Marker design and statistics
To develop markers universally effective in diverse germplasm, rhAmpSeq markers were designed to target the core Vitis genome, considering several features in the design (Figure 2). First, to decrease off-target amplification, primer binding sites must be unique and avoid sequence variation. Second, the polymorphism level of sequence amplified by primers should be considered. Markers targeted regions with reduced polymorphism have low power to distinguish different taxa, while the markers targeted regions with elevated polymorphism levels usually exhibit a higher mismatching rate in the reads mapping. To base this design on more taxa than the ten genomes discussed above, we downloaded from the public data sources resequencing data of 47 Vitis accessions with sequencing depth greater than three fold, and we resequenced eight Vitis accessions. Principal component analysis revealed the genetic background of wild species was substantially more diverse than that of cultivated lines (Supplementary figure 2). To have a balanced composition of wild species and cultivars in the sample, we randomly selected twenty accessions for each group. The median polymorphism across 40 accessions for core genome was 0.032, and comparing to the core genes, there was no significant difference in polymorphism level by Wilcoxon-Mann-Whitney test (Supplementary figure 3). To focus on regions with moderate polymorphism level, we discarded the regions outside 25th to 75th percentile range. We also compared the genotype missing rate of SNPs in the core genome versus the dispensable genome regions for these forty accessions, as expected, the core genome regions had significantly lower missing rate than those in the dispensable genome (a supplementary figure will be included). The last consideration of marker design was physical distribution across the genome. First, markers were randomly chosen from core genome to obtain one marker per 200 kb. To improve efficiency in gene mapping, we designed more markers for gene-rich regions. The candidate regions were analyzed at IDT for primer design, and 99.6% of the candidate regions successfully produced primers with product size ranges from 250 to 280 bp. Of these, 98% were predicted to be multiplex-competent in one reaction. A total of 2,000 rhAmpSeq markers were designed and synthesized by IDT.

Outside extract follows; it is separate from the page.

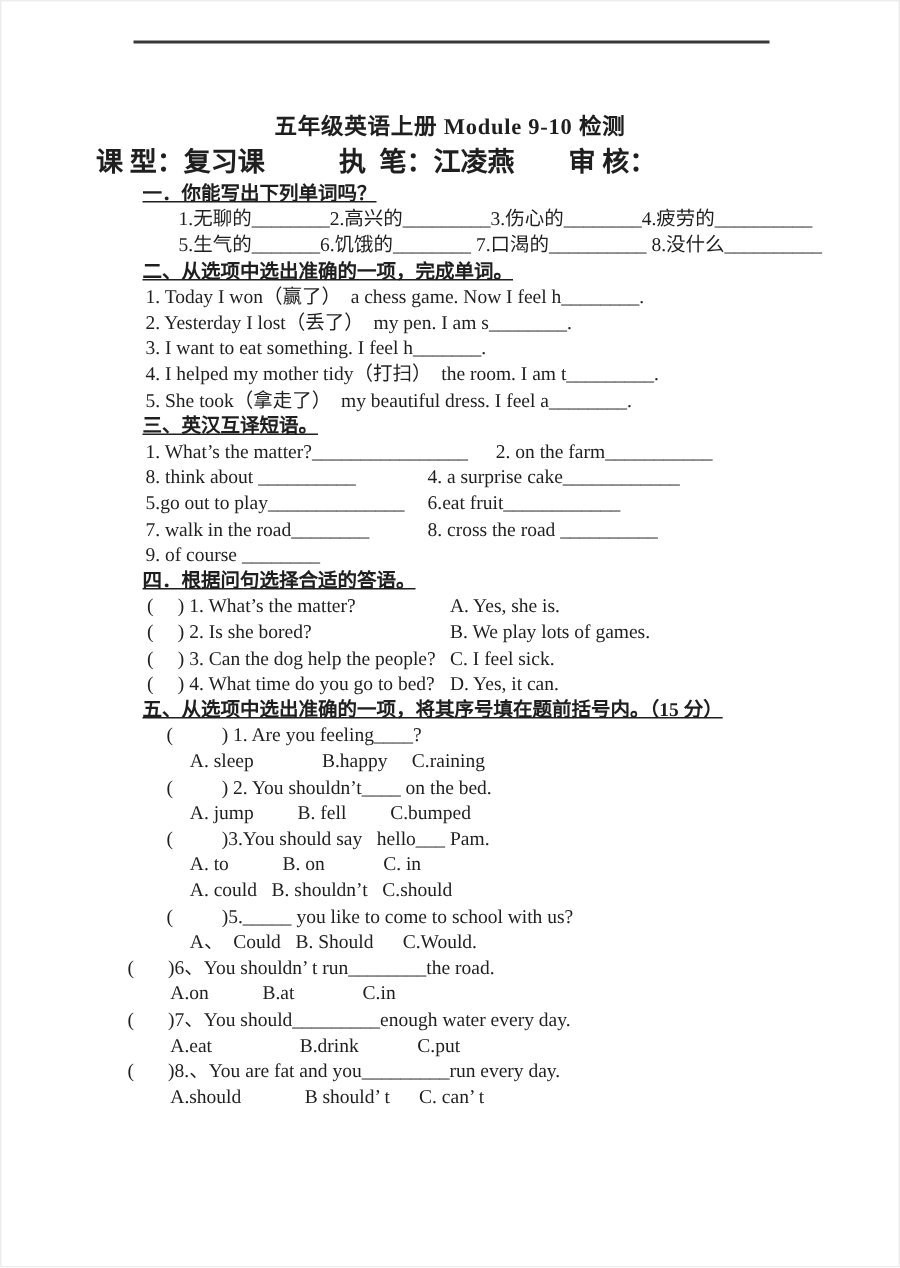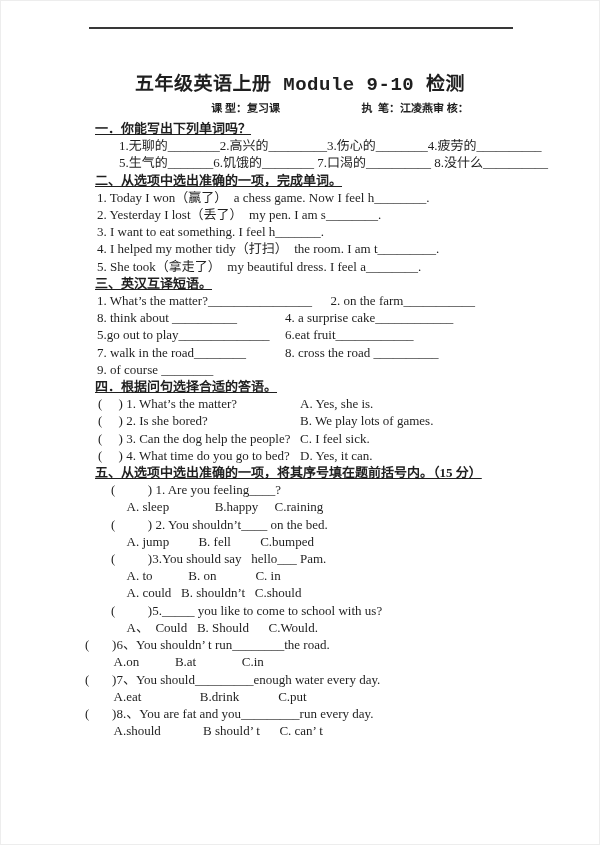"五年级英语上册 Module 9-10 检测" .title { font-family: Liberation Mono, monospace -> none; font-size: 19px -> 15px }
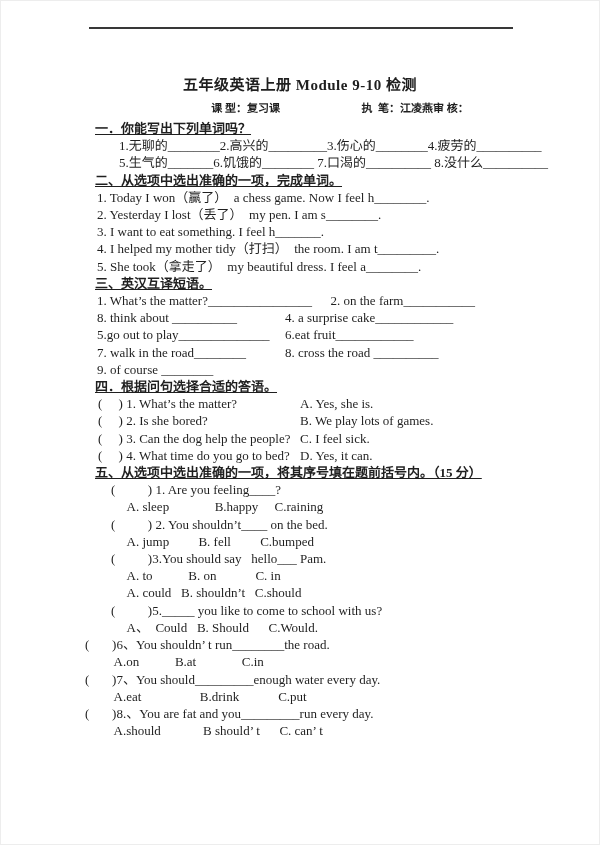"课 型：复习课" .meta { font-size: 11px -> 18px; margin: 2px 0 0 118px -> 2px 0 0 64px; text-align: right -> none }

Marker validation in four F1 or F2 families
To evaluate the performance of the 2,000 rhAmpSeq markers, they were genotyped in four breeding families representing the genetic diversity of US breeding practice, including wine grape, table grape, wild species, and interspecific hybrids. First, to examine amplification and sequencing bias in the rh-PCR, we calculated the average read depth for each marker (Figure 3a). After log-10 transformation, sequencing depth was nearly normal in distribution, and 90% of markers ranged from 1 to 100 fold, which indicates that the amplification for the majority of markers was efficient, and depth was enough for genotyping. Secondly, we checked the reproducibility of the rhAmpSeq platform in generating similar data quantities among 96-well plates of samples, including different DNA extraction protocols and Illumina sequencers. The average sequencing depth per sample was greater than ten for all 96-well plates (Figure 3b). Low quality DNA of the MN family extracted with an automated magnetic bead pipeline returned less depth than other families, which were processed manually with high quality filter columns. Similarly, the HC family was sequenced using MiSeq 2,000, which has a lower output and generated less depth than the other samples on HiSeq. Thirdly, we examined correlation of the sequencing depth between two families. Excluding markers with depth less than one, the Pearson correlation coefficient (r) for the test markers was 0.78, which indicated the sequencing depth was mainly determined by the composition of the probe and the target sequence, and less so by the genetic background (Figure 3c).